Division critical skills and roles

Prior to COVID-19, critical roles were viewed as roles with crucial skills or the qualifications an organization required to meet its core goals. Now, employers realize that there is another category of critical roles. Roles that are critical to the success of essential workflows. To build the post-pandemic workforce, you’ll need to focus less on jobs than on the skills necessary to fulfill the companies’ competitive advantage and staff the workflows that fuel that advantage. Encourage employees to evolve critical skills that potentially expand opportunities for their development, rather than preparing for an exact role.

Workers versus people

Some companies have recognized the employment crisis of the pandemic and prioritized the importance of employees as people above employees as workers. Other companies have pushed employees to work in position-centered scenarios with little support that treat them as workers first and people second. Deliberate which tact you take but be mindful of the effects on the employee experience.

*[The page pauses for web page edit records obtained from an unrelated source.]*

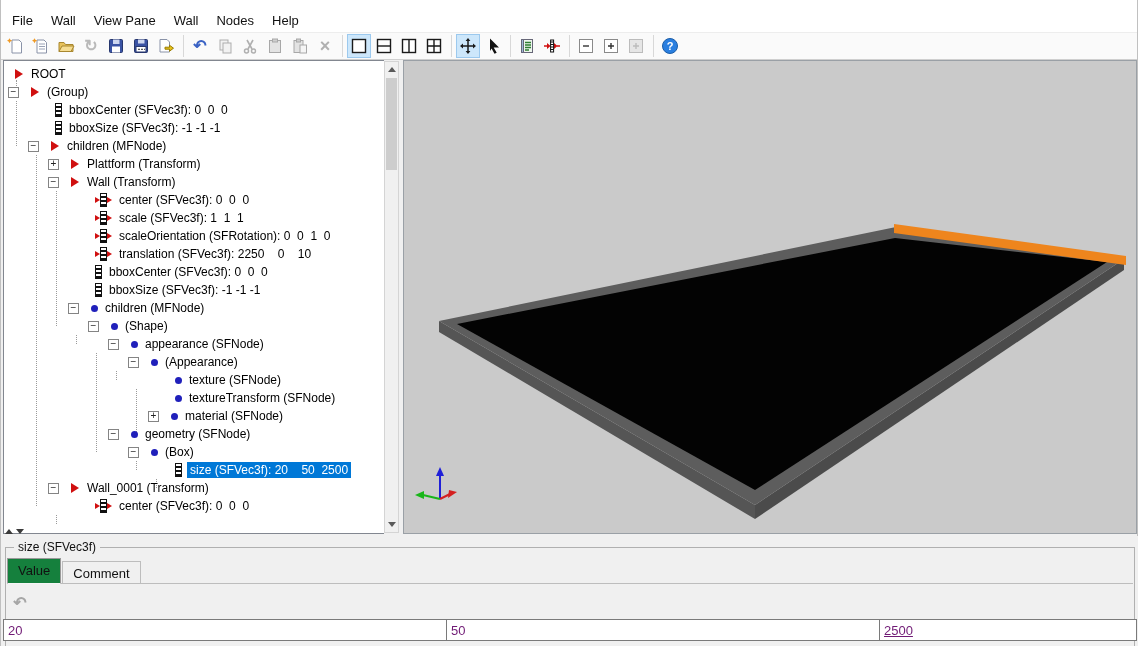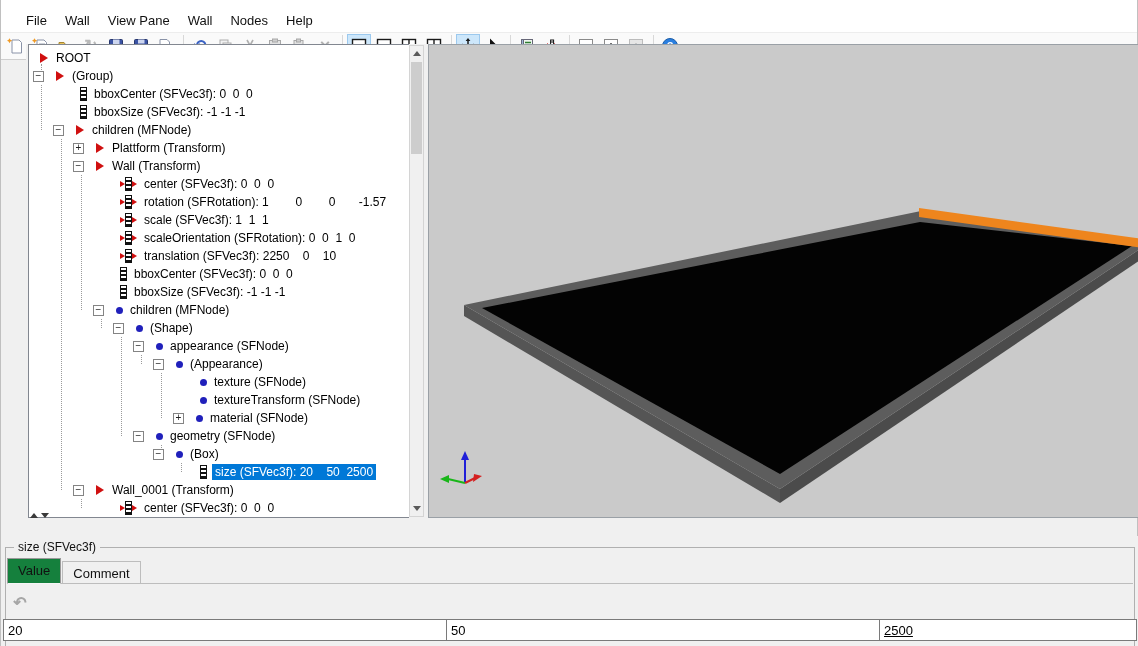"File" .menubar { padding-left: 16px -> 2px }
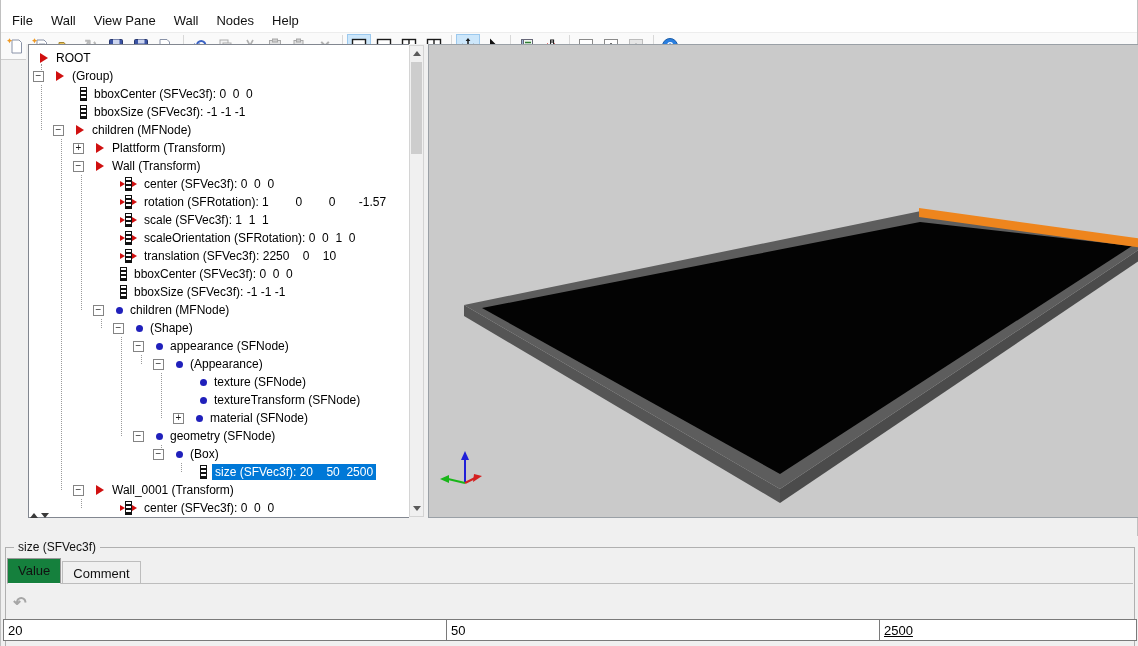"ROOT" .main { margin-left: 25px -> none; top: 44px -> 60px }
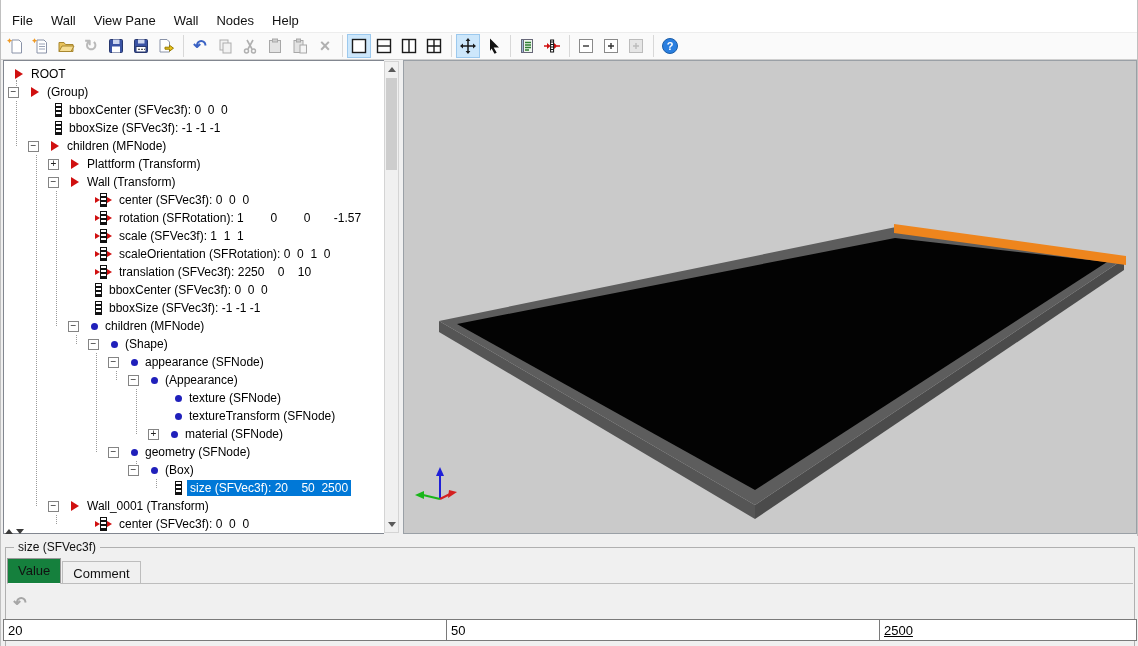"rotation (SFRotation): 1 0 0" div.trow { html: <div><span><span><span></span><span></span><span></span></span></span><span>rotation (SFRotation): 1 0 0 -1.57</span></div> -> none }
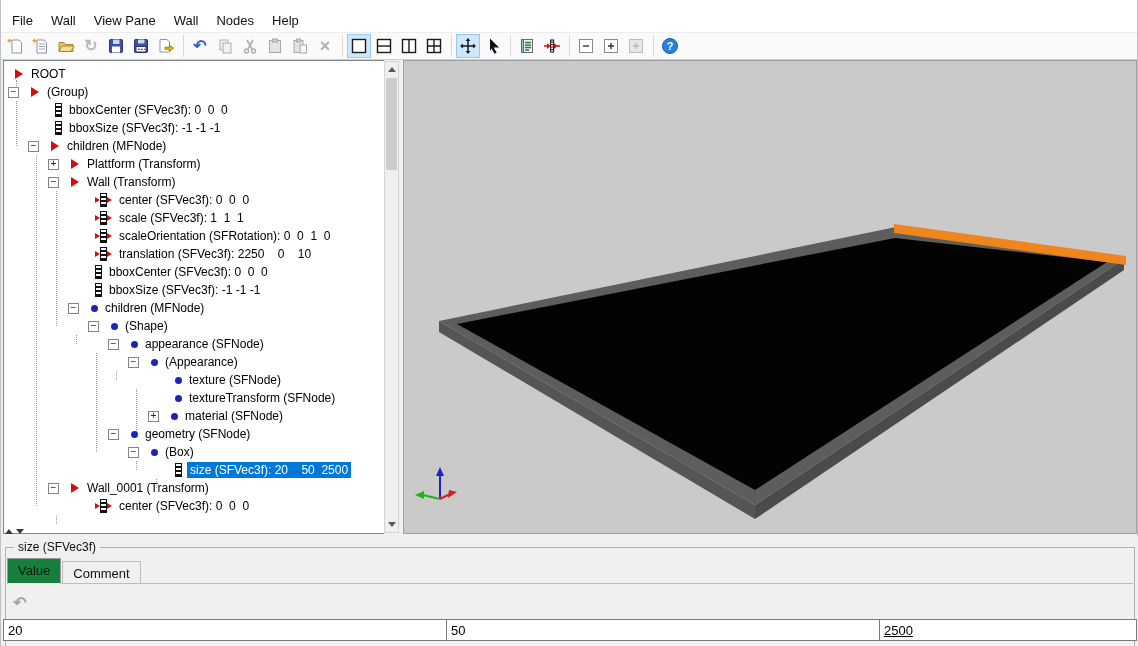"20" .fcell { color: #000000 -> #701a75 }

Clear and concise employment processes and objectives

Companies were already addressing increased employee demands for lucid objectives before the pandemic. Employees and prospects will evaluate companies by how they treated employees during the pandemic. Discern current options to resolve immediate concerns during the pandemic with an eye on the long-term impact on the employment brand.

The migration from efficiency to resilience

Most corporate restructurings are focused on streamlining roles, supply chains, and workflows to increase efficiency. While this approach captured efficiencies, it also created fragilities since systems have little flexibility to react to disruptions. Resilient organizations were more capable of responding or making adjustments quickly. To build a more responsive company, form roles and structures around tasks to increase agility and flexibility and formalize how processes can flex. Additionally, provide employees with varied, adaptive, and flexible functions to acquire cross-functional skills. 

Increase in organization complexity

After the global pandemic, merger and acquisition activity accelerated to avoid failure. As the pandemic subsides, there will be an even greater acceleration of M&A. Companies will focus on expanding their diversification and investment into secondary markets to mitigate and manage risk, especially in preparing for times of disruption. This rise in size and complexity of organizational management will create challenges for leaders as operating models evolve.

Enable different parts of the business to customize performance requirements because what one part of the enterprise needs might not work elsewhere as organizational complexity complicates many internal operations for both employees and management.